• _Data for review_

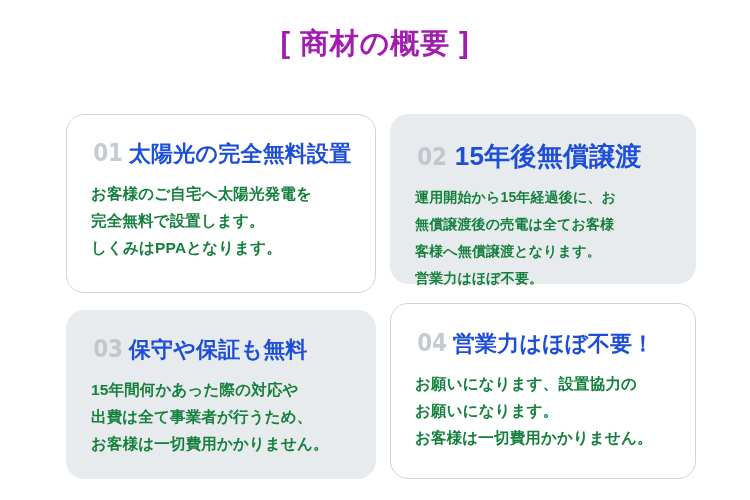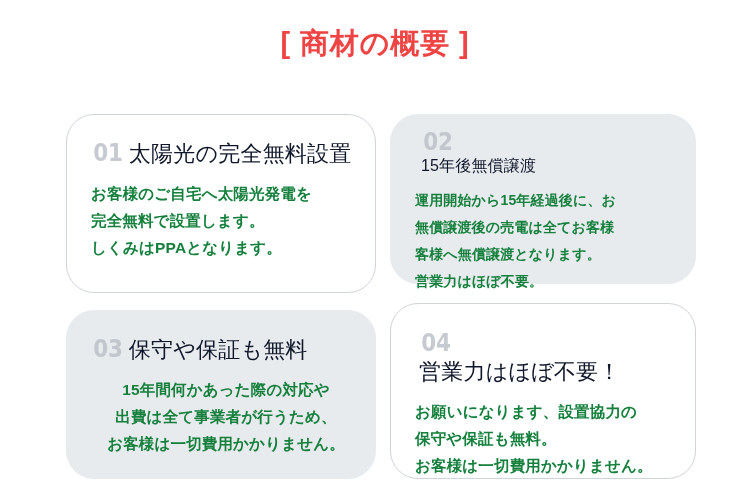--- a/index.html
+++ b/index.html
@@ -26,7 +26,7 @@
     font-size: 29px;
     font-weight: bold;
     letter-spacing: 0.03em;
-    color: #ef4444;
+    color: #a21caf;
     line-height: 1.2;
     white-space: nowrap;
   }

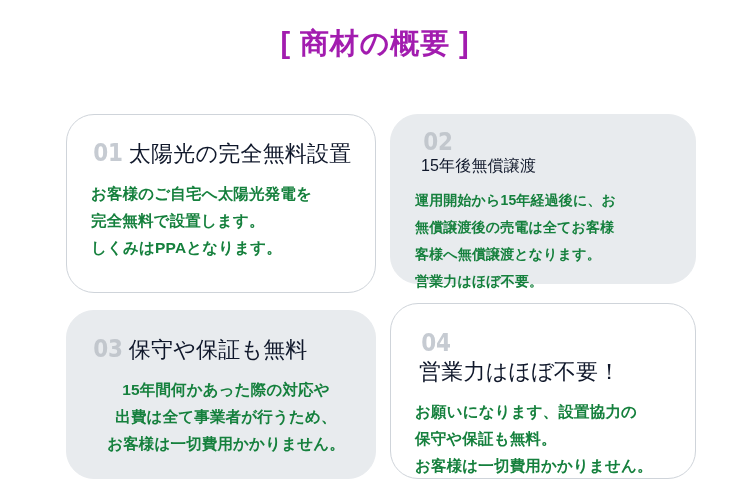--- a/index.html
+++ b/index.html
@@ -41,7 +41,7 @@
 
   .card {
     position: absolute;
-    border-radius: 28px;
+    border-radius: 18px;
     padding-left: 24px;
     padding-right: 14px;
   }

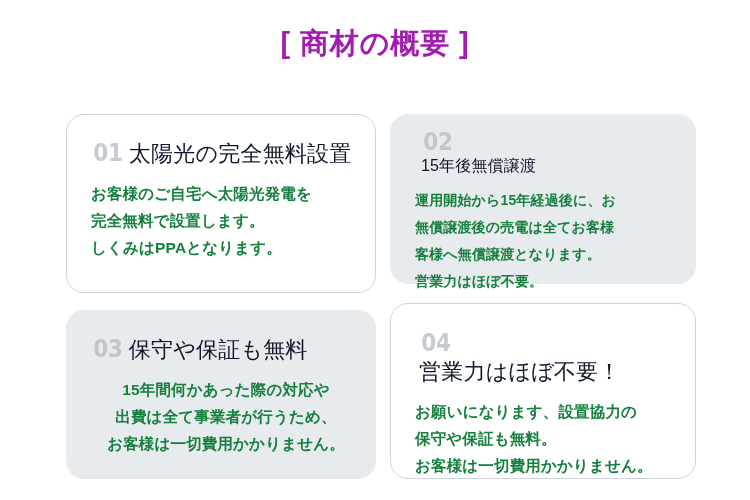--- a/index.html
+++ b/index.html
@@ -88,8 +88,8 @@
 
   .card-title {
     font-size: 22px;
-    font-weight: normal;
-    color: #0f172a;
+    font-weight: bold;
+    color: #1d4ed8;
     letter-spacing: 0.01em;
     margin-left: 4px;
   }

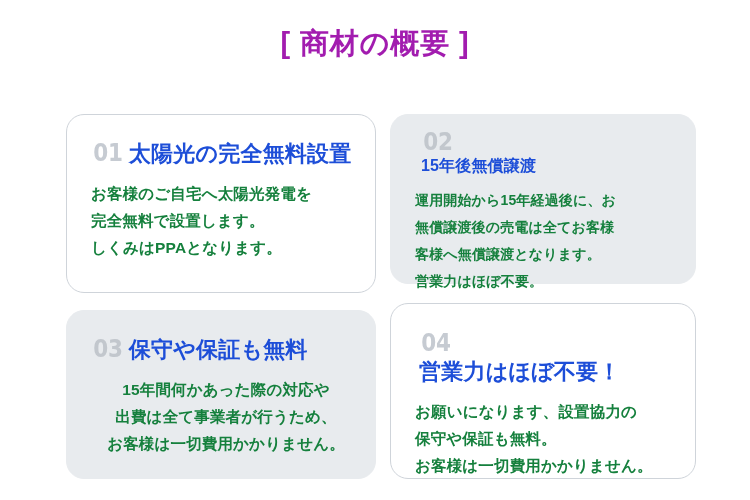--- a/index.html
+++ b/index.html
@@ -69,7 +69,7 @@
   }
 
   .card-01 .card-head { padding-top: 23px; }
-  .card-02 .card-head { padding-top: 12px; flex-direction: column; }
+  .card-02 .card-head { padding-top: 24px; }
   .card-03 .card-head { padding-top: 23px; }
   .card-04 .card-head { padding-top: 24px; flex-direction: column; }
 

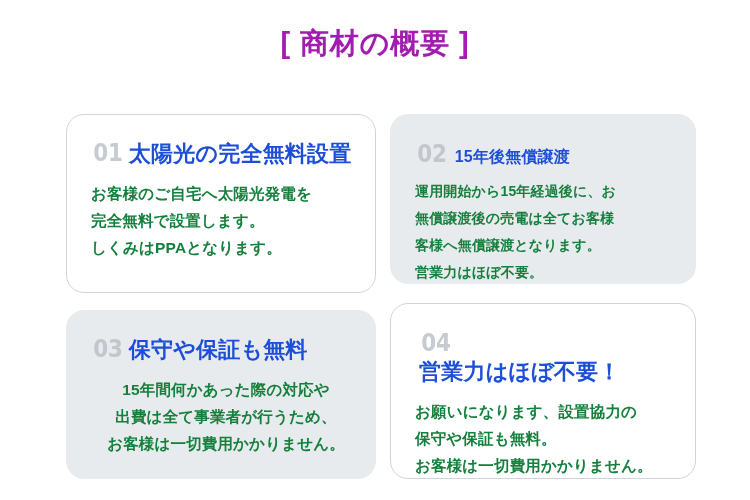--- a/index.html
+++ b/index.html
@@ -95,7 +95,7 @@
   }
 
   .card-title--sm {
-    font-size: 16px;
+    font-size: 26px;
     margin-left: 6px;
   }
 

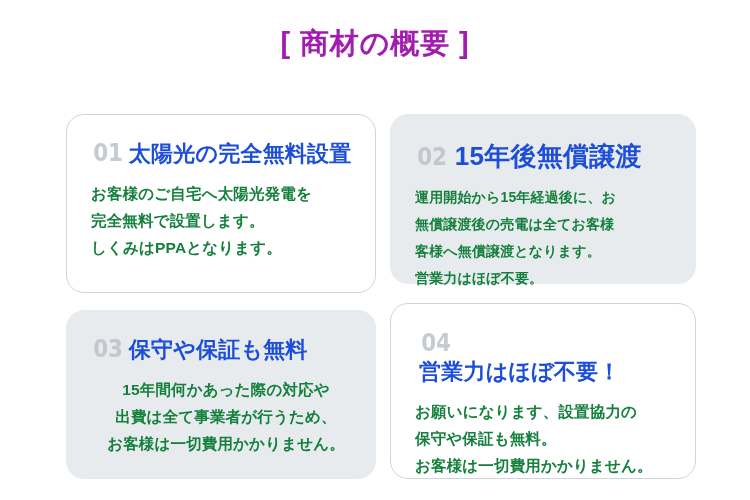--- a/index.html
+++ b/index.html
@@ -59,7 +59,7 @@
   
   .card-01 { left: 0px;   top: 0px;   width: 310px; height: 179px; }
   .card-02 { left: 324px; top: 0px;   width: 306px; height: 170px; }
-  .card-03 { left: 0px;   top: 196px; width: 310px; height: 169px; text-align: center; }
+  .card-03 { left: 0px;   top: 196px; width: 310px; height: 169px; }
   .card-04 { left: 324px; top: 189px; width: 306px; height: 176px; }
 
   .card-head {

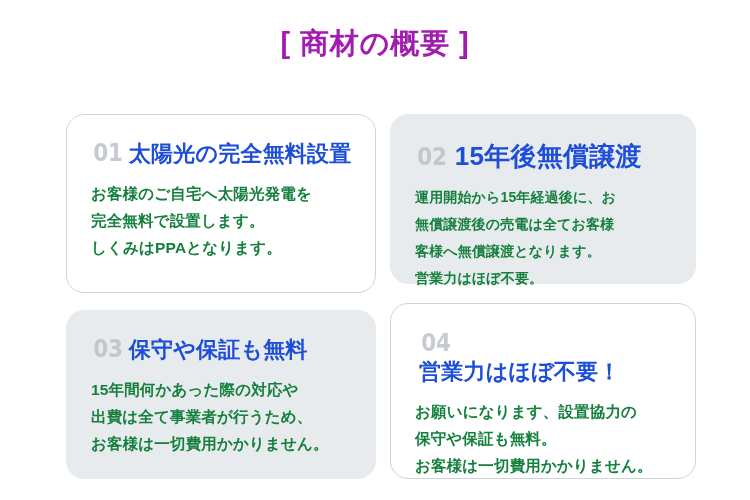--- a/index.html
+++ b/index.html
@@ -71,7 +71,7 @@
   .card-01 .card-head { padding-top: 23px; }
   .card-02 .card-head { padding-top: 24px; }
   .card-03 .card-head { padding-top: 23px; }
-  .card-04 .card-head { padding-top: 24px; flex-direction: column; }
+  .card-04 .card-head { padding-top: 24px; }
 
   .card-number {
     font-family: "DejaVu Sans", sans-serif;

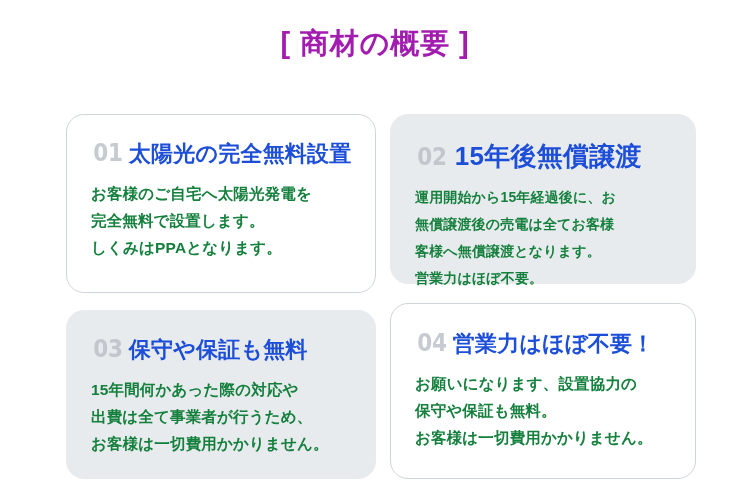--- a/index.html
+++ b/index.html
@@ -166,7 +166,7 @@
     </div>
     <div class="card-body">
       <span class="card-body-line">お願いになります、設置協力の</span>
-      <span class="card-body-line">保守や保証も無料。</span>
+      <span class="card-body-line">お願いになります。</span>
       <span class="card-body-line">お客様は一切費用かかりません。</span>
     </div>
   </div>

==

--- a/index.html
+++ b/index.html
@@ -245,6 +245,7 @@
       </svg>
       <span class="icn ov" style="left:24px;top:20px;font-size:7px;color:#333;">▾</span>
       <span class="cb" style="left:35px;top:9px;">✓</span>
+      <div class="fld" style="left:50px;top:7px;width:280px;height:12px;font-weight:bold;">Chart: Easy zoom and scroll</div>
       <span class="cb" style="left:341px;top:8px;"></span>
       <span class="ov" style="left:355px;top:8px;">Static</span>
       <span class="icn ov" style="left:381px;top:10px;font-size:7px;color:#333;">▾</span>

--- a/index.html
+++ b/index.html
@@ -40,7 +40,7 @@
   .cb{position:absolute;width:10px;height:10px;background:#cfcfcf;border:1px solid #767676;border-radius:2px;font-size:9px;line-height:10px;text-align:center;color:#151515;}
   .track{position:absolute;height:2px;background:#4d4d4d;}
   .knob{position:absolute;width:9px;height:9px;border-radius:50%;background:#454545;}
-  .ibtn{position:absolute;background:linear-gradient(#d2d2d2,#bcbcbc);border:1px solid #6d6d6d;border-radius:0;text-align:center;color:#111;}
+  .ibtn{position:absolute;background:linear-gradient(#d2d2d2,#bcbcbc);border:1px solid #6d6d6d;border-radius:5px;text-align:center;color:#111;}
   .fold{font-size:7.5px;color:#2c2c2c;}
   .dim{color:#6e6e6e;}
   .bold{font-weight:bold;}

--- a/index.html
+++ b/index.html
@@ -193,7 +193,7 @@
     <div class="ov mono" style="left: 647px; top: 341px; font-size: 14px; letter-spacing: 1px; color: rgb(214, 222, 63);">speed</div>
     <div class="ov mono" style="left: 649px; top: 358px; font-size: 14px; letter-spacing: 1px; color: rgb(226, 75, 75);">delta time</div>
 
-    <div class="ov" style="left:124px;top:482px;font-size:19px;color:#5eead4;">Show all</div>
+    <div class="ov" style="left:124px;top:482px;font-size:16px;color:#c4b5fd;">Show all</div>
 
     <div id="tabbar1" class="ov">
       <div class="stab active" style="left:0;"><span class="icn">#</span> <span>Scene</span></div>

• _Activity_
Search the records for the string "Show" and, wherever a line contains it, please copy that line.

• _Your solution_
-    <div class="ov" style="left:124px;top:482px;font-size:19px;color:#5eead4;">Show all</div>
+    <div class="ov" style="left:124px;top:482px;font-size:16px;color:#c4b5fd;">Show all</div>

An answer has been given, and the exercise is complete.